Earlier this week, the Congressional Budget Office projected that if Congress fails to act [on tax policy], the U.S. economy will enter a recession next year, with a 1.3% annual rate of contraction in the first half of 2013. It also said that if Congress extended current policy without “comparable restraint in future years,” federal debt levels would balloon, leading to negative consequences [that] include higher interest payments and less ability to use tax and spending policies to respond to economic challenges. [The CBO’s report is here.]
This is a fundamental lack of understanding—by the CBO, yet—of the role of government.

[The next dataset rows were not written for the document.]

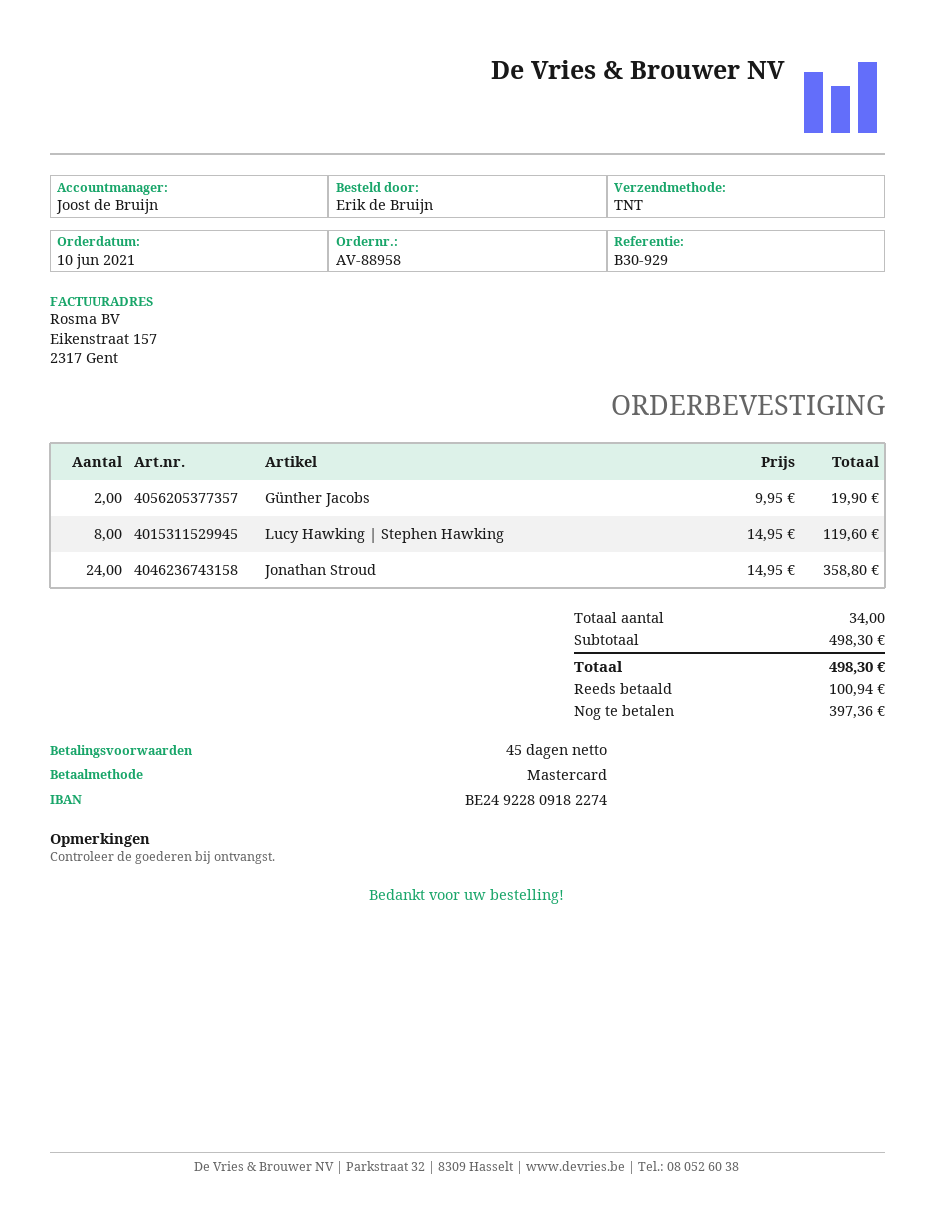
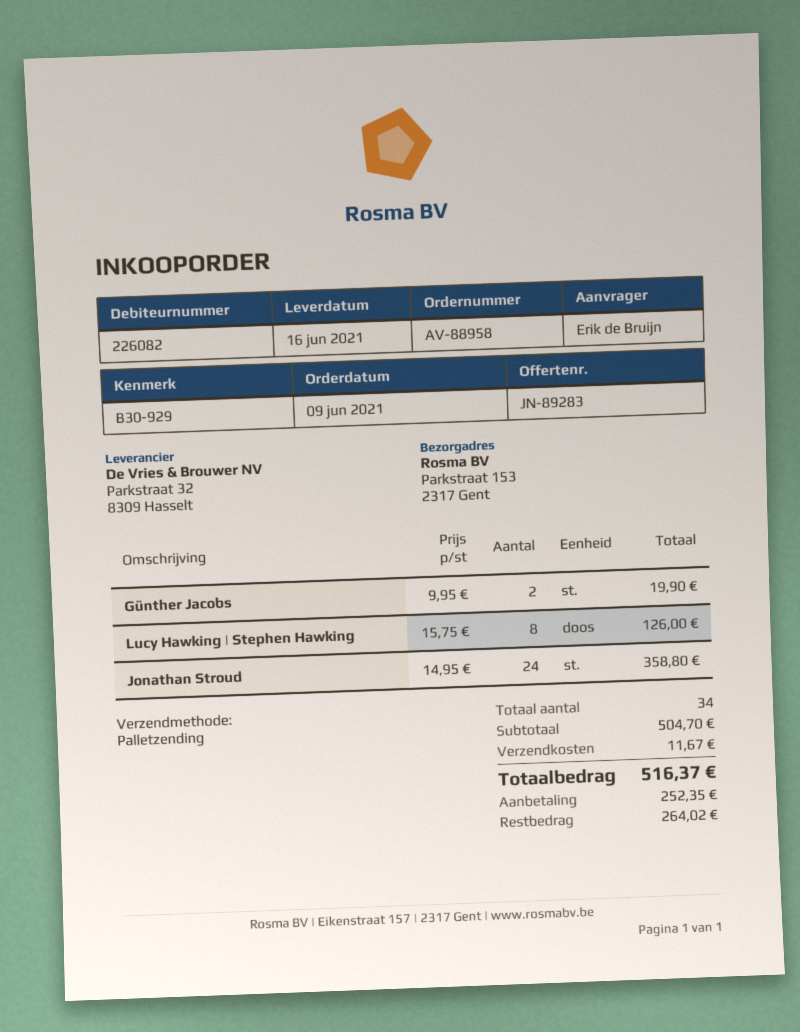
order date: 2021-06-10 -> 2021-06-09
shipping method: TNT -> pallet freight
Lucy Hawking | Stephen Hawking: 8 x 14.95 = 119.60 -> 8 x 15.75 = 126.00
subtotal: 498.30 -> 504.70
shipping: none -> 11.67
total: 498.30 -> 516.37
deposit: 100.94 -> 252.35
balance: 397.36 -> 264.02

The Federal government has no business using “tax and spending policies to respond to economic challenges.” This is nothing less than the government’s attempt to centrally manage the economy. The Federal Reserve Bank has the goal—the responsibility—to seek price stability in our economy. The Federal government has a responsibility to maintain a stable environment within which a free market can operate without Federal interference. The optimal way—the only real way—for the government to achieve this is through low, and stable, tax rates that have no loopholes for special interests, and through low, and stable, spending rates that have no exceptions for special interests. Indeed, that is the only economic challenge to which the Federal government must respond. Moreover, answering this challenge enables the free market economy to achieve the full employment that is another claimed goal of the Fed.
And that, thereby, answers the question of what the government must do about the looming Obama tax increase.